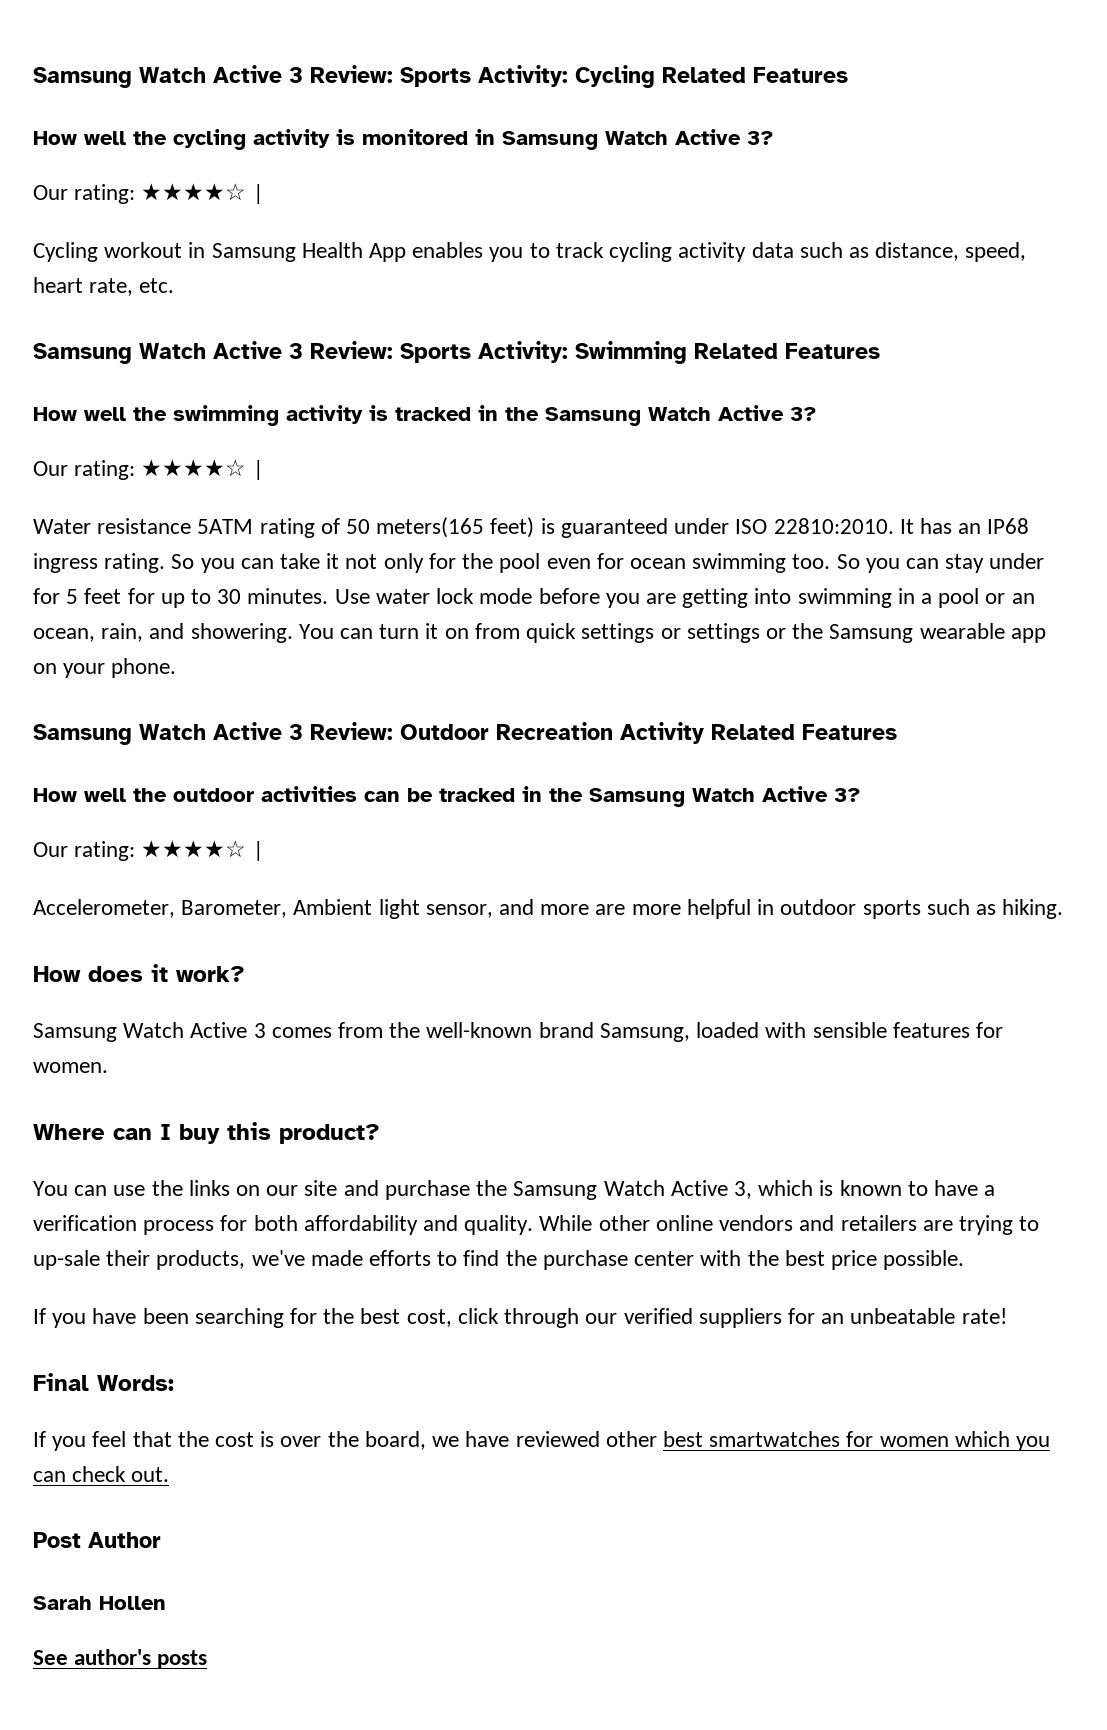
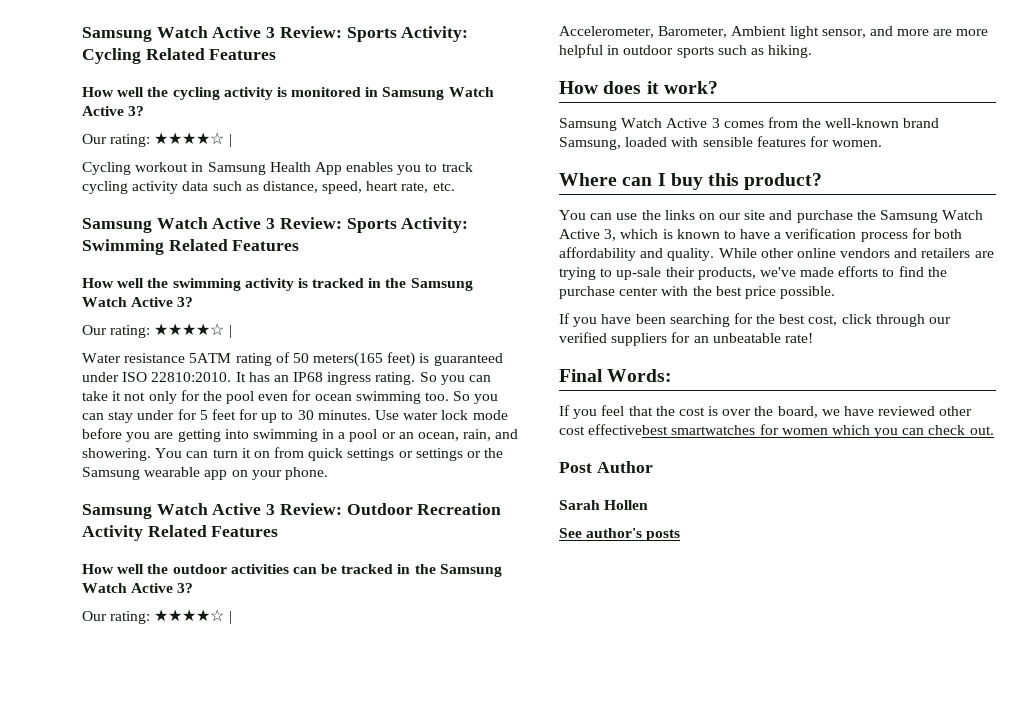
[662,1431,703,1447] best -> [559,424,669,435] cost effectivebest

__________

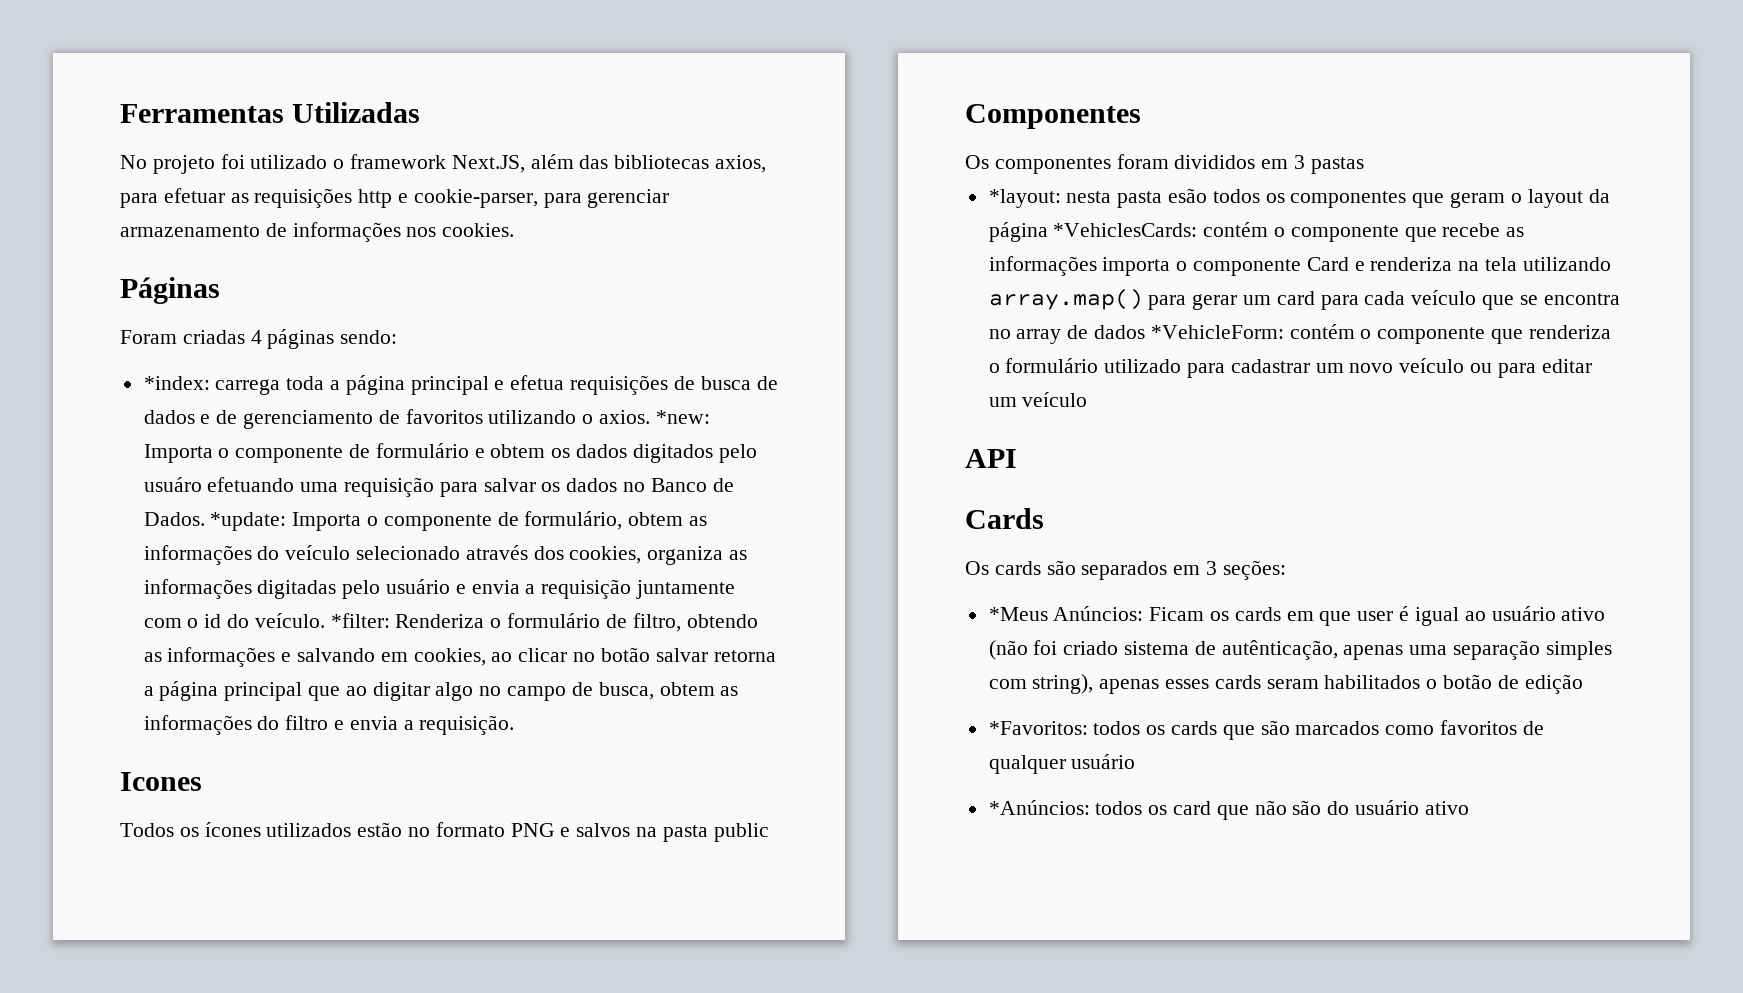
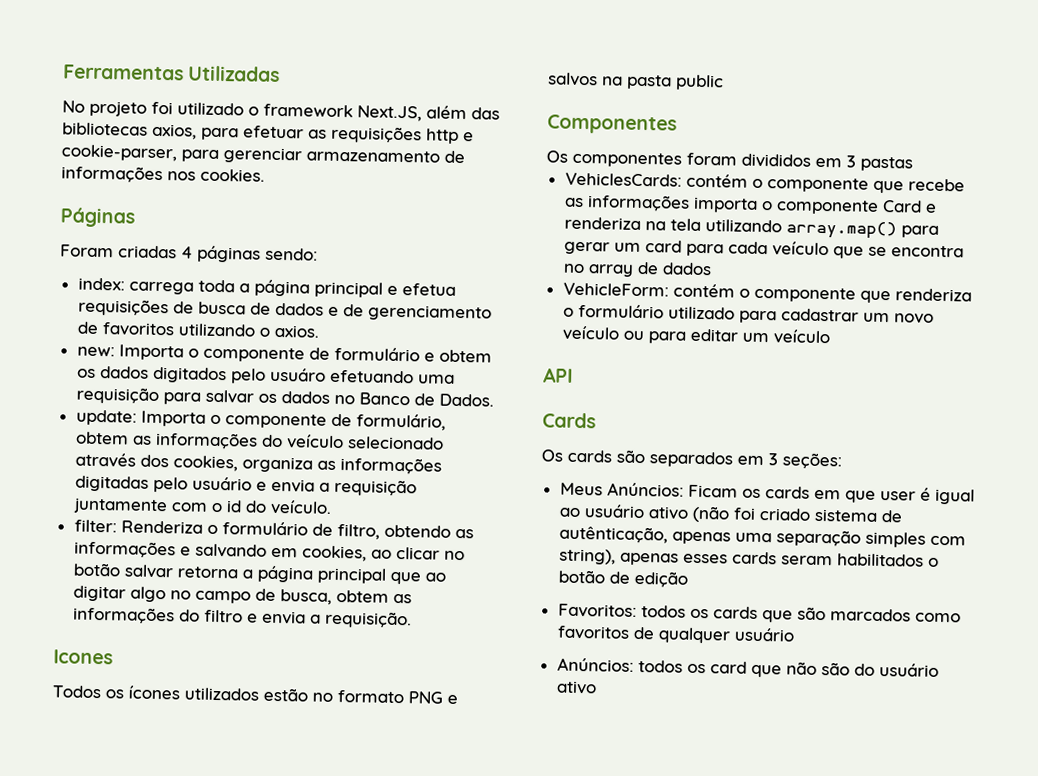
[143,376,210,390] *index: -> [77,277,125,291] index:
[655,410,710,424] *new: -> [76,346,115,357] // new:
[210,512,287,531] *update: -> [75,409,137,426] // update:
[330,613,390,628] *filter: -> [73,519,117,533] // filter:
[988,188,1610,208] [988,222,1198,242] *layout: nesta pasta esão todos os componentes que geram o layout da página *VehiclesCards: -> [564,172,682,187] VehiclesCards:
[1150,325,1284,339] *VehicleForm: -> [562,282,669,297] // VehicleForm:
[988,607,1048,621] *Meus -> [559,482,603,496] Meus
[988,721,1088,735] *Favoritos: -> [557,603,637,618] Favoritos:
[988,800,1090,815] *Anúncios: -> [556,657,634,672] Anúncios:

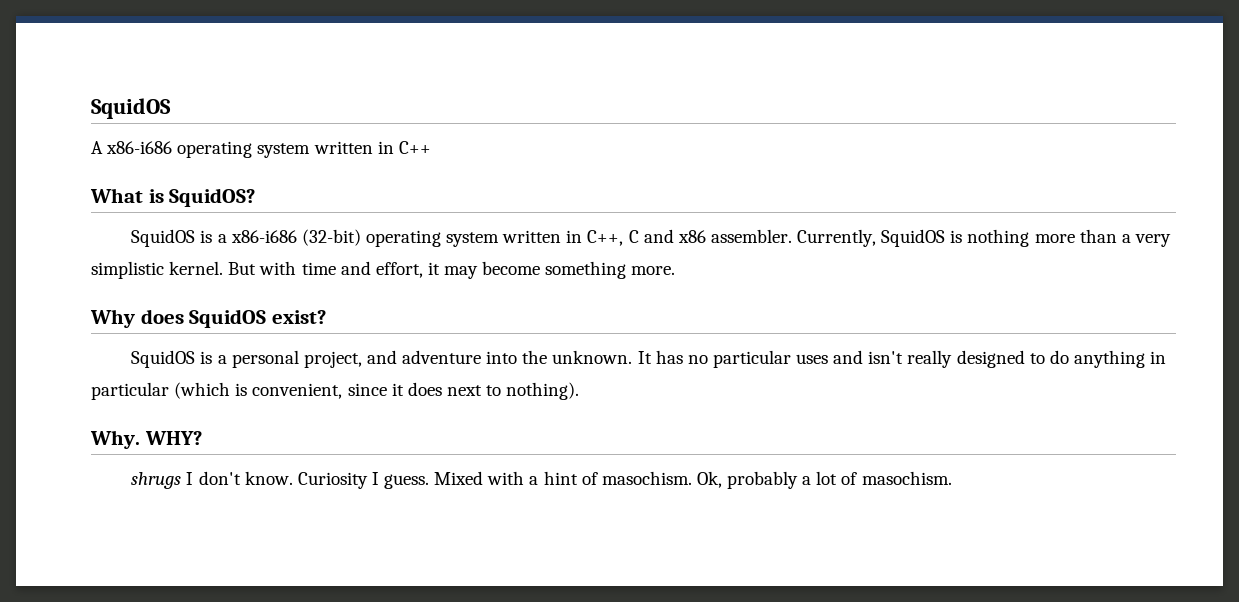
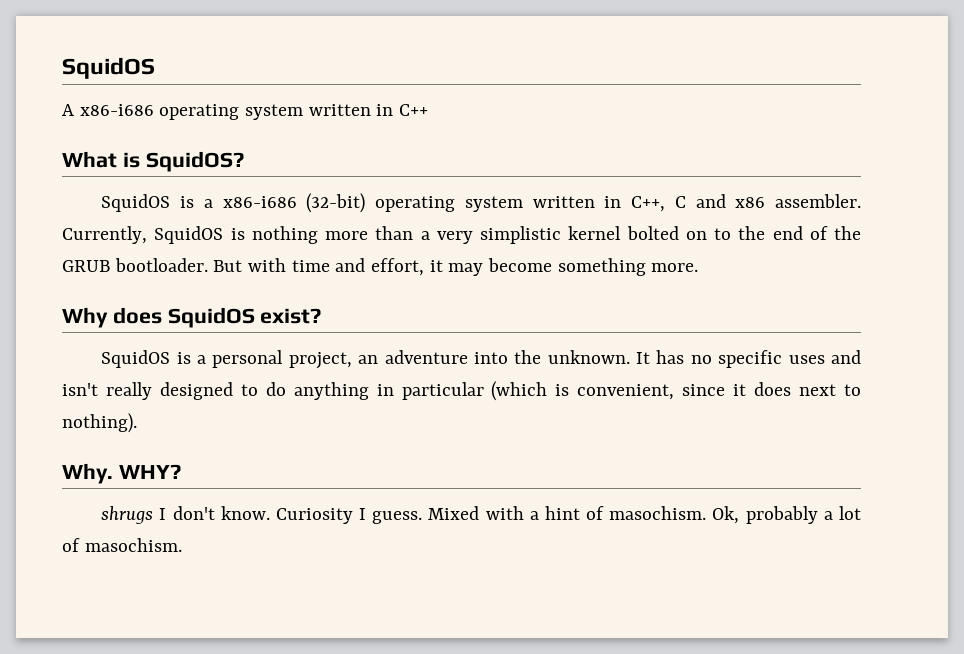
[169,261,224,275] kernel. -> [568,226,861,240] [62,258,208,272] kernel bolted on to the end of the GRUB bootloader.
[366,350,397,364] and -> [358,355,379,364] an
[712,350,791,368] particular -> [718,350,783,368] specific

__________

◆ ACTION ITEM
Both boundary lines included, write out word for word only the lines above from the one containing "[1150,325,1284,339] *VehicleForm: ->" to the one containing "[712,350,791,368] particular ->", leaving out any pictures.

◆ SOLUTION FOR THIS EXERCISE
[1150,325,1284,339] *VehicleForm: -> [562,282,669,297] // VehicleForm:
[988,607,1048,621] *Meus -> [559,482,603,496] Meus
[988,721,1088,735] *Favoritos: -> [557,603,637,618] Favoritos:
[988,800,1090,815] *Anúncios: -> [556,657,634,672] Anúncios:

[169,261,224,275] kernel. -> [568,226,861,240] [62,258,208,272] kernel bolted on to the end of the GRUB bootloader.
[366,350,397,364] and -> [358,355,379,364] an
[712,350,791,368] particular -> [718,350,783,368] specific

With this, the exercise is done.